Но мать велела ставить мебель в беспорядке посреди комнаты.
— Наверняка в таком старом доме есть клопы, — сказала она тоном бывалого человека. Возчик засмеялся и разгладил усы; всякий раз, когда мать что-нибудь говорила, он брался за усы.
Скоро вся мебель была внесена. Мать приготовила кофе, и мы стали пить его на новом месте.
— Конечно, надо бы угостить тебя чем-нибудь покрепче, — сказал отчим, — но женщины теперь пошли не те.
Возчик бросил на мать критический, слегка укоризненный взгляд, а я тотчас почувствовала к ней огромное уважение. Подумать только, «он» даже не смеет выпить при матери! Интересно, как она этого добилась?
Задумавшись, я уснула прямо за столом, даже не допив кофе.
Когда мать достала наконец подушку и простыню, она разбудила меня: пора было ложиться. Возчик уже ушел, а отчим стоял у печки, над щелью в полу, и с кочергой в руке подкарауливал крыс. Две крысы уже побывали у нас в гостях и поздравили с приездом.

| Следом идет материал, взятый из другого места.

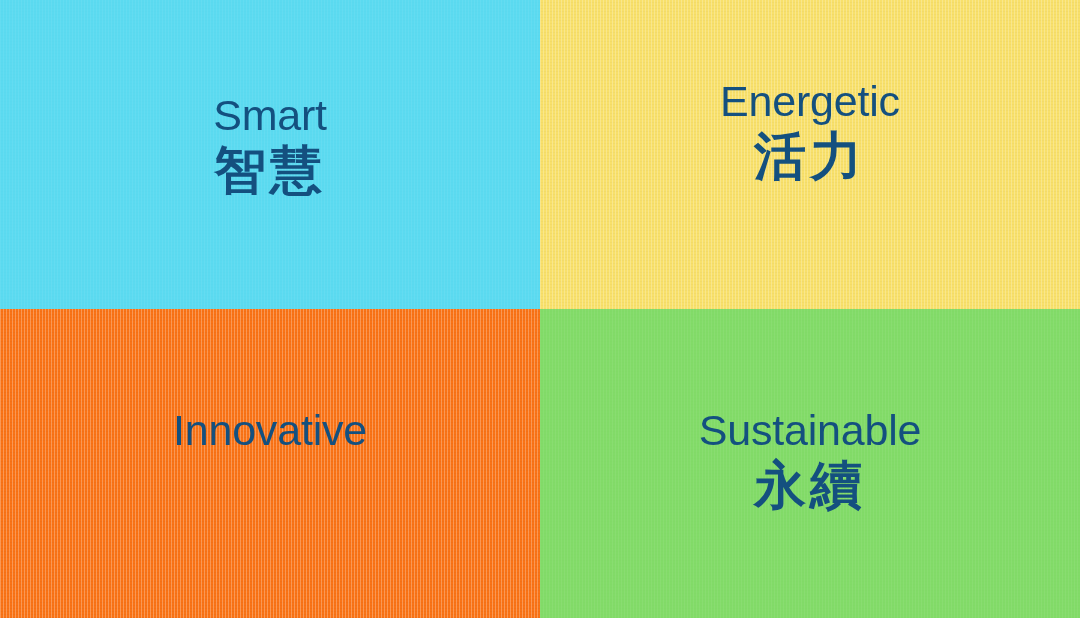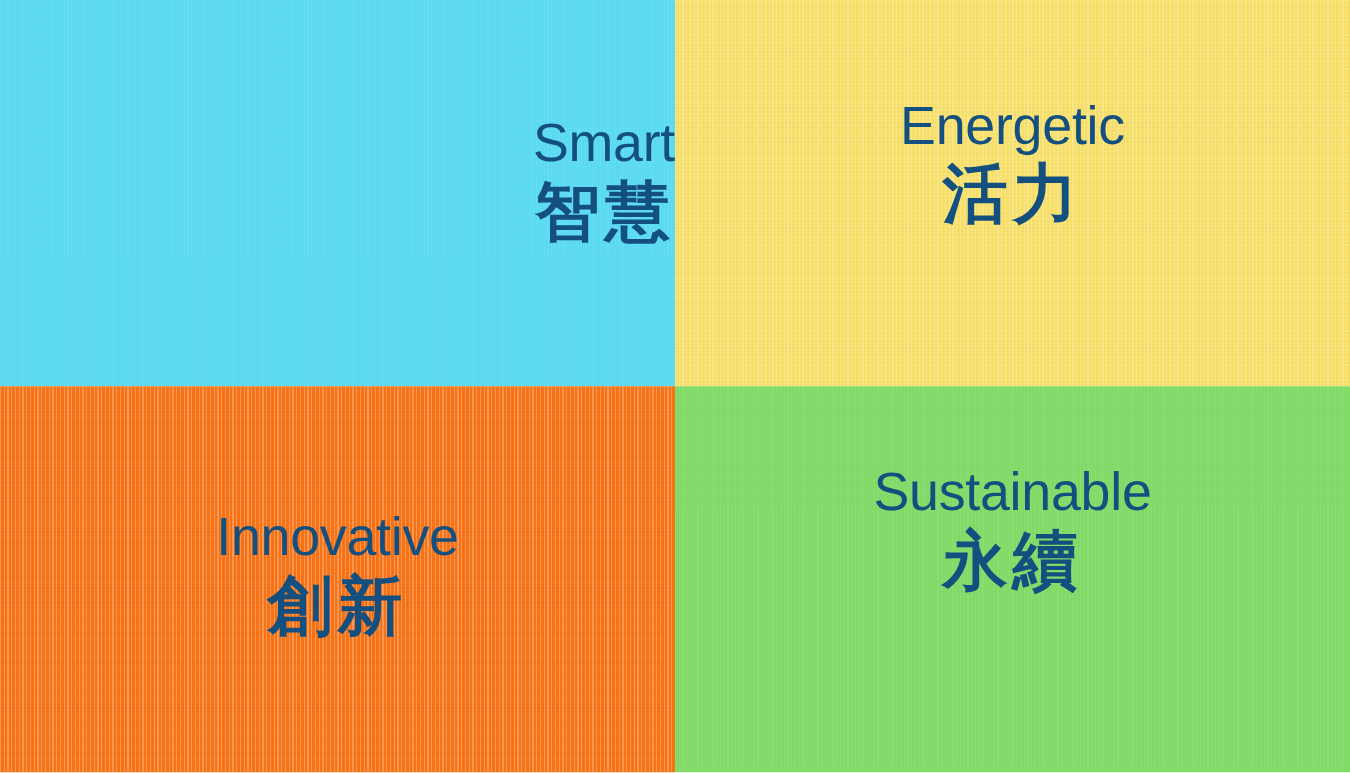--- a/index.html
+++ b/index.html
@@ -74,24 +74,24 @@
   .label-zh {
     font-family: "DejaVu Sans", "Liberation Sans", sans-serif;
     font-size: 52px;
     line-height: 1.05;
     font-weight: 700;
     letter-spacing: 4px;
     white-space: nowrap;
     margin-top: 6px;
   }
   
-  .q-cyan   .label-block { padding-top: 94px; align-items: flex-end; }
+  .q-cyan   .label-block { padding-top: 94px; }
   .q-yellow .label-block { padding-top: 80px; }
   .q-purple .label-block { padding-top: 100px; }
-  .q-green  .label-block { padding-top: 64px; }
+  .q-green  .label-block { padding-top: 100px; }
 </style>
 </head>
 <body>
 
 <div id="stage" style="color: rgb(20, 80, 127); width: 1080px; height: 618px;">
   <div class="grid">
 
     <div class="quadrant q-cyan" style="background-color: rgb(91, 218, 240);">
       <div class="texture"></div>
       <div class="label-block">
@@ -105,21 +105,20 @@
       <div class="label-block">
         <div class="label-en">Energetic</div>
         <div class="label-zh">活力</div>
       </div>
     </div>
 
     <div class="quadrant q-purple" style="background-color: #f97316;">
       <div class="texture"></div>
       <div class="label-block">
         <div class="label-en">Innovative</div>
-        <div class="label-zh">創新</div>
       </div>
     </div>
 
     <div class="quadrant q-green" style="background-color: rgb(130, 219, 104);">
       <div class="texture"></div>
       <div class="label-block">
         <div class="label-en">Sustainable</div>
         <div class="label-zh">永續</div>
       </div>
     </div>

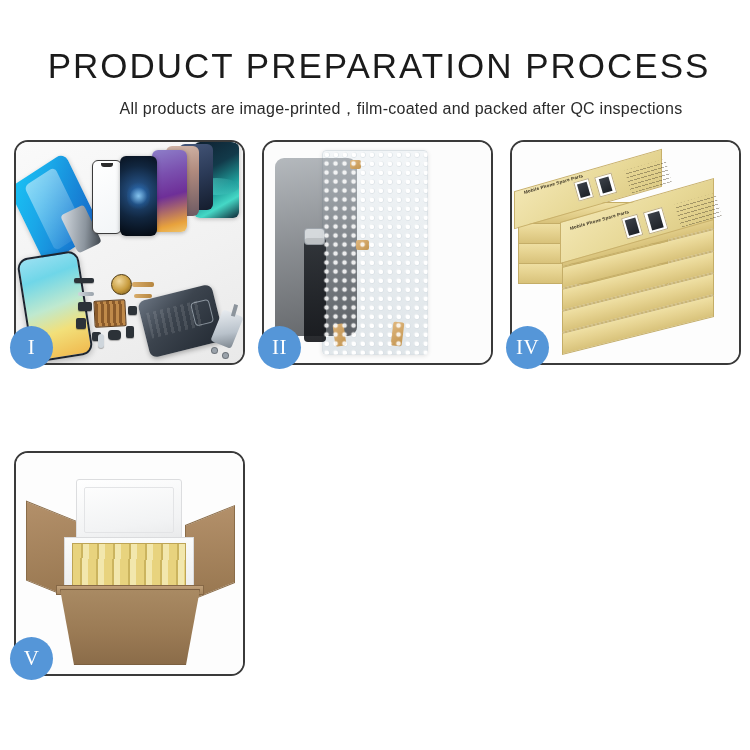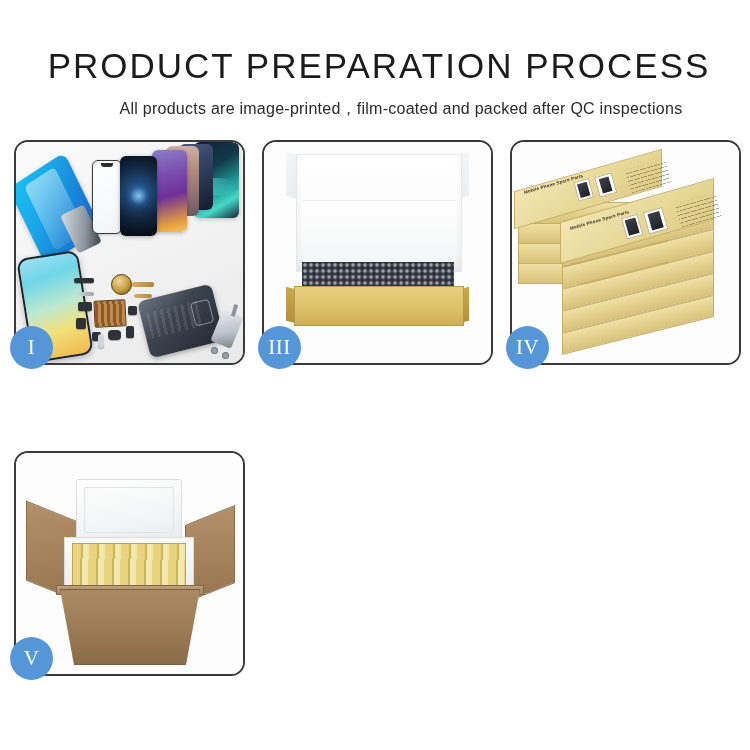--- a/index.html
+++ b/index.html
@@ -386,34 +386,35 @@
         <span class="a chip" style="left:82px;top:192px;width:6px;height:14px;border-radius:3px;background:#cfd6dc;"></span>
         <span class="a flexcable" style="left:116px;top:140px;width:22px;"></span>
         <span class="a flexcable" style="left:118px;top:152px;width:18px;height:4px;"></span>
         <span class="a flexcable" style="left:62px;top:150px;width:16px;height:4px;background:linear-gradient(90deg,#cfd6dc,#9aa3ab);"></span>
         <span class="a driver"></span>
         <span class="a screws"></span>
       </div>
       <div class="badge">I</div>
     </div>
 
-
     <div class="card">
-      <div class="card-inner p3">
-        <span class="a b3-lid-flapL"></span>
-        <span class="a b3-lid-flapR"></span>
-        <span class="a b3-lid"></span>
-        <span class="a b3-foam"></span>
-        <span class="a b3-bubblefill"></span>
-        <span class="a b3-tray-sideL"></span>
-        <span class="a b3-tray-sideR"></span>
-        <span class="a b3-tray"></span>
+      <div class="card-inner p2">
+        <span class="a bwrap"></span>
+        <span class="a bwrap-screen"></span>
+        <span class="a bwrap-flex"></span>
+        <span class="a bwrap-chip"></span>
+        <span class="a tape" style="left:86px;top:18px;width:11px;height:9px;"></span>
+        <span class="a tape" style="left:92px;top:98px;width:13px;height:10px;"></span>
+        <span class="a tape" style="left:70px;top:182px;width:11px;height:22px;transform:rotate(-8deg);"></span>
+        <span class="a tape" style="left:128px;top:180px;width:11px;height:24px;transform:rotate(7deg);"></span>
+        <span class="a bubble-overlay"></span>
       </div>
-      <div class="badge">III</div>
+      <div class="badge">II</div>
     </div>
+
 
     <div class="card">
       <div class="card-inner p4">
         <div class="stack">
 
           <span class="sbox" style="left:6px;top:120px;"></span>
           <span class="sbox" style="left:6px;top:100px;"></span>
           <span class="sbox" style="left:6px;top:80px;"></span>
           <span class="sbox" style="left:6px;top:60px;"></span>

Проснулась я на рассвете с каким-то странным чувством: мне казалось, что пол качается, как повозка, и вместе с ним качается желудевый диван. Но зато как хорошо после долгого перерыва снова лежать на своем диване! Как неприятно было спать на полу. Так ведь стелют только бродягам. Зато теперь я уже не спала на полу. Много раз пересчитанные желуди как будто улыбались мне. Большая печка была словно крепость против всех холодов Южного и Северного полюса.

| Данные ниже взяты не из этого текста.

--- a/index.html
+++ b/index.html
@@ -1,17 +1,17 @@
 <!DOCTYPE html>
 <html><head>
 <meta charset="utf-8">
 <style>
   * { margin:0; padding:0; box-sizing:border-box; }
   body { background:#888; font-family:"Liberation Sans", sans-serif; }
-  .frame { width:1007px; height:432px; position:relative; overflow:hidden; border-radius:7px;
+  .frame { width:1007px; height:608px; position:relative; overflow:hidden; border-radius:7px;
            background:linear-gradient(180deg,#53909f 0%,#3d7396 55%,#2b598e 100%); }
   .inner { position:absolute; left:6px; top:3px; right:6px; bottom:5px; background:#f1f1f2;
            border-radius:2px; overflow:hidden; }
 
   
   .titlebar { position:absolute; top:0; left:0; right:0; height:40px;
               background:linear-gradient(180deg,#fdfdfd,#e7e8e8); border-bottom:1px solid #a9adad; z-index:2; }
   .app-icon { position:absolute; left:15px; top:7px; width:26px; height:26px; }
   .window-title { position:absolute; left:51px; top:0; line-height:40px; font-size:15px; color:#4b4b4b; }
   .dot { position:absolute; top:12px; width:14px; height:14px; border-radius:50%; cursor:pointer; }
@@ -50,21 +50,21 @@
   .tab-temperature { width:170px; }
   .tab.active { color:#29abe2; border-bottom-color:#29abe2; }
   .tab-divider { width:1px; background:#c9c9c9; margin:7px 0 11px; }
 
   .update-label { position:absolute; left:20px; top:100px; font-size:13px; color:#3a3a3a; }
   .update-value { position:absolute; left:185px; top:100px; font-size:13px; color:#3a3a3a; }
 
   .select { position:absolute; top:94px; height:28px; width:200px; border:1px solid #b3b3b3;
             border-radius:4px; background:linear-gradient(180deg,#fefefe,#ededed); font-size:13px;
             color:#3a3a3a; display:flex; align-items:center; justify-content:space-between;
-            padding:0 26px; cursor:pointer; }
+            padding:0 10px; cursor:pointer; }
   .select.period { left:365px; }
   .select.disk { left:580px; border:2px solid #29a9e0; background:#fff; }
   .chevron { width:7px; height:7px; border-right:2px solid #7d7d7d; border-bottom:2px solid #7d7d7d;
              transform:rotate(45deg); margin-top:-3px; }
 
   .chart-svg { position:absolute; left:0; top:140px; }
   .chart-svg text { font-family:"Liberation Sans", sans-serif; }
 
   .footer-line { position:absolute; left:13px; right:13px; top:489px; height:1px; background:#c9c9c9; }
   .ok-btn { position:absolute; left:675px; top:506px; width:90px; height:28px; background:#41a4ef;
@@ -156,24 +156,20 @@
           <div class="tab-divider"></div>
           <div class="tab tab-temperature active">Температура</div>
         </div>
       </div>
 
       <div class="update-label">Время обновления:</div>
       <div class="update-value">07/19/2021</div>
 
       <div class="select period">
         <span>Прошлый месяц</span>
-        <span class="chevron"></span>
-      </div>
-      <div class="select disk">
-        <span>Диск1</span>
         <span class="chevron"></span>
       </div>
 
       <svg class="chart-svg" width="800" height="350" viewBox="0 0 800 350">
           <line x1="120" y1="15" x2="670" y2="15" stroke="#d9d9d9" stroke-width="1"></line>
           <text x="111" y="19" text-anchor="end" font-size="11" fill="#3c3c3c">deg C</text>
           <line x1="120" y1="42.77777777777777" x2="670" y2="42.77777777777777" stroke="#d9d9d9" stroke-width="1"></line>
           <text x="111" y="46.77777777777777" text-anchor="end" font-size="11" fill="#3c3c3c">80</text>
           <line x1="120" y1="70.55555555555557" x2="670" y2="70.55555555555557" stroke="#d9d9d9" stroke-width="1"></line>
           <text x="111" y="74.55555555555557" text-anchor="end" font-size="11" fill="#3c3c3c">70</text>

Мать стояла возле печки и светила маленькой жестяной лампой.
— В стене тараканы, — сказала она.
Эта новость меня не тронула. Я никогда не видела тараканов.
Сквозь незанавешенные окна было видно, как одна за другой гаснут бледные звезды, четко вырисовываются ветви дерева, а на самом кончике одной из них повисла луна.
Тут я совсем проснулась, охваченная каким-то радостным ожиданием. Дерево, звезды, луна, духовка — большая, как у бабушки. Я села на диване, который будет стоять посредине комнаты до тех пор, пока не выяснится насчет клопов.
На крыльце загрохотали шаги отчима, я услышала, как чей-то женский голос торопливо пожелал ему доброго утра и как отчим ответил. Он принес в комнату запах конюшни и свежего октябрьского утра.
— Прямо против наших окон бегает женщина в одной сорочке, представь себе, — сказал он матери.
— Должно быть, поздно проснулась и не успела одеться. А тебе нечего глаза пялить, раз она такая бесстыдница.
— Что ты мелешь! Куда этой бабе так спешить, что она не успела даже надеть юбку?